WASHINGTON -- The FCC proposed new flexible rules for four different bands of high-band spectrum above 24 GHz designed to lay the foundation for 5G networks in the U.S. market. FCC Chairman Tom Wheeler said at the agency's monthly meeting that with the adoption of the proposed rules, the FCC is "taking a serious leap that creates a competitive opportunity for this nation to be a leader in the forthcoming 5G world."
The specific bands that will be studied for 5G services include the 27.5 to 28.35 GHz, also known as the 28 GHz band; the 37 to 38.6 GHz band, also known as the 37 GHz band; from 38.6 to 40 GHz, known as the 39 GHz band; and the 64-71 GHz band.
Commissioner Jessica Rosenworcel noted that these are the bands the FCC will propose to be considered part of 5G standards next month at the World Radio Conference 2015 in Geneva.
The FCC will propose in its Notice of Proposed Rulemaking a variety of rules for the bands, including geographic area licensing, unlicensed use and a licensing mechanism that can accommodate private enterprise uses and traditional mobile broadband deployments. The rules aim to promote coexistence among those alternatives, especially because several bands are shared with satellite services and with federal government and fixed users.

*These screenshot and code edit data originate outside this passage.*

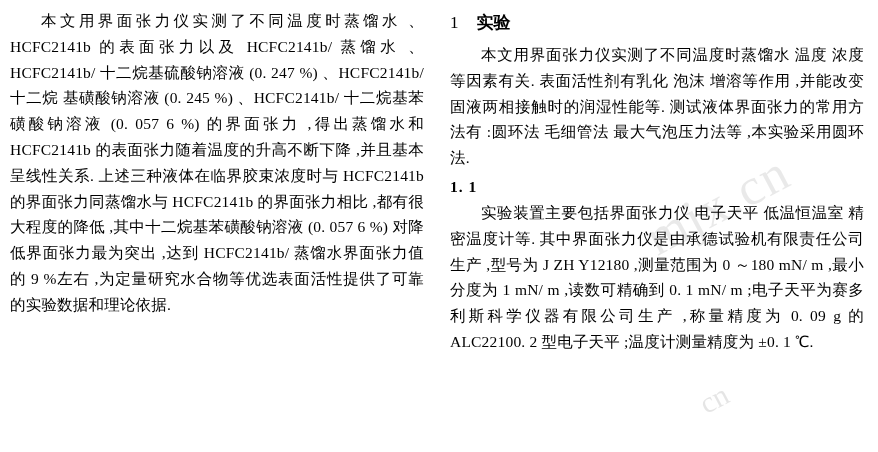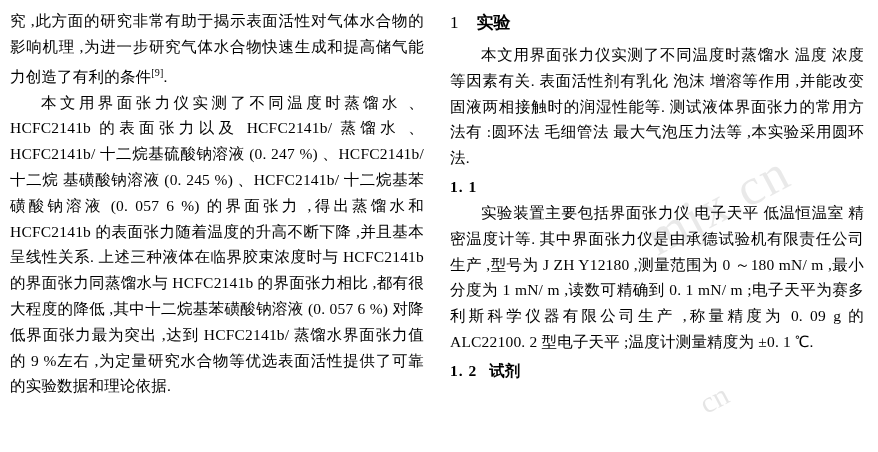--- a/index.html
+++ b/index.html
@@ -104,35 +104,30 @@
 </style>
 </head>
 <body>
 
 <div class="page">
 
   <div class="watermark">mjx.cn</div>
   <div class="watermark2">cn</div>
 
   <div class="col">
-    <p><span>究 ,此方面的研究非常有助于揭示表面活性对气体水合物的影响机理 ,为进一步研究气体水合物快速生成和提高储气能力创造了有利的条件</span><span class="sup">[9]</span><span>.</span></p>
     <p class="indent">本文用界面张力仪实测了不同温度时蒸馏水 、HCFC2141b 的表面张力以及 HCFC2141b/ 蒸馏水 、HCFC2141b/ 十二烷基硫酸钠溶液 (0. 247 %) 、HCFC2141b/ 十二烷 基磺酸钠溶液 (0. 245 %) 、HCFC2141b/ 十二烷基苯磺酸钠溶液 (0. 057 6 %) 的界面张力 ,得出蒸馏水和 HCFC2141b 的表面张力随着温度的升高不断下降 ,并且基本呈线性关系. 上述三种液体在临界胶束浓度时与 HCFC2141b 的界面张力同蒸馏水与 HCFC2141b 的界面张力相比 ,都有很大程度的降低 ,其中十二烷基苯磺酸钠溶液 (0. 057 6 %) 对降低界面张力最为突出 ,达到 HCFC2141b/ 蒸馏水界面张力值的 9 %左右 ,为定量研究水合物等优选表面活性提供了可靠的实验数据和理论依据.</p>
   </div>
 
   <div class="col">
     <div class="sec-num-heading">
       <span class="num">1</span>
       <span>实验</span>
     </div>
     <p class="indent">本文用界面张力仪实测了不同温度时蒸馏水 温度 浓度等因素有关. 表面活性剂有乳化 泡沫 增溶等作用 ,并能改变固液两相接触时的润湿性能等. 测试液体界面张力的常用方法有 :圆环法 毛细管法 最大气泡压力法等 ,本实验采用圆环法.</p>
 
     <div class="sub-heading">
       <span class="num">1. 1</span>
     </div>
     <p class="indent">实验装置主要包括界面张力仪 电子天平 低温恒温室 精密温度计等. 其中界面张力仪是由承德试验机有限责任公司生产 ,型号为 J ZH Y12180 ,测量范围为 0 ～180 mN/ m ,最小分度为 1 mN/ m ,读数可精确到 0. 1 mN/ m ;电子天平为赛多利斯科学仪器有限公司生产 ,称量精度为 0. 09 g 的 ALC22100. 2 型电子天平 ;温度计测量精度为 ±0. 1 ℃.</p>
 
-    <div class="sub-heading">
-      <span class="num">1. 2</span>
-      <span>试剂</span>
-    </div>
   </div>
 
 </div>
 
 </body></html>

The 28 and 39 GHz bands are being contemplated for small cell deployments, with the proposal saying that the spectrum will be licensed as county-sized geographic services areas which auction winners could aggregate into larger service areas. Existing licensees could continue to do fixed, mobile or a combination of those services in those bands.
For the 37 GHz band, the FCC contemplates a hybrid licensing scheme that would grant operating right by rule to building and property owners while also establishing geographic license areas for outdoor services on a county-sized license area. Enterprise and industrial users could use the spectrum for indoor operations.
And finally, for the 64-71 GHz band, the FCC is proposing unlicensed use and more spectrum for services like WiGig while also protecting incumbent federal users. The FCC is seeking comment on how to ensure compatibility and facilitate coexistence.
"It was once thought that frequencies above 28 GHz could not support mobile services because their wavelengths were too short and the signal propagation losses were too high," Commissioner Mignon Clyburn said. "But industry engineers have now turned these weaknesses into strengths by finding ways to use short wavelengths to build dynamic beam-forming antennas to support high capacity networks that are small enough to fit into handsets. Many expect that these engineering advances will lead to 5G networks that will offer much higher data speeds and substantially lower latency than what commercial mobile services offer today."
Rosenworcel acknowledged the weak propagation characteristics of higher-band spectrum but said that dense networks of small cells could help overcome that and also called for new FCC rules to speed up the deployment of small cells. She noted that the WRC conference presents an opportunity to harmonize different 5G bands and thus create economies of scale that will lower the cost of 5G network gear and devices.
Both Commissioners Ajit Pai and Michael O'Rielly said they wished the FCC had included more bands in the item, as they had proposed. Pai said he suggested "including 12,500 MHz of spectrum in the 24 GHz band, 32 GHz band, 42 GHz band and the 70 and 80 GHz bands. Unfortunately, the votes were not there, and the Notice does not propose moving forward on them. The Commission's decision to sit on literally thousands of megahertz of spectrum that could very well be used for licensed and unlicensed innovation is a lost opportunity. The Notice offers no persuasive reason for leaving these bands on the cutting room floor." Pai also said "we don't know which millimeter wave bands will prove to be viable homes for 5G or other wireless uses."
However, Wheeler said that the proposed rule will include 3,850 MHz of spectrum, or six times the amount of all the commercial spectrum the FCC has ever authorized for wireless use. While not all spectrum is created equal due to the laws of physics, Wheeler said, it still represents a "huge increase."
To give the U.S. a lead in LTE deployments, Wheeler said, "spectrum was made available quickly and in sufficient amounts, and secondly, great flexibility was given to those to use the spectrum in expansive ways, unlike the kinds of government dictates that existed in other countries. We need to follow that kind of game plan in the 5G world."